Working data:

--- START ---

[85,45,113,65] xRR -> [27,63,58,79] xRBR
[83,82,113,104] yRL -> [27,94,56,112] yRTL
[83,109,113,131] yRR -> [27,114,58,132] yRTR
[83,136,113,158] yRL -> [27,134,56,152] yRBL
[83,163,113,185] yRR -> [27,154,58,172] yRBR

--- END ---

Directions for this task: All entries should be given again precisely as they appear above.

Answer to the problem:
[85,45,113,65] xRR -> [27,63,58,79] xRBR
[83,82,113,104] yRL -> [27,94,56,112] yRTL
[83,109,113,131] yRR -> [27,114,58,132] yRTR
[83,136,113,158] yRL -> [27,134,56,152] yRBL
[83,163,113,185] yRR -> [27,154,58,172] yRBR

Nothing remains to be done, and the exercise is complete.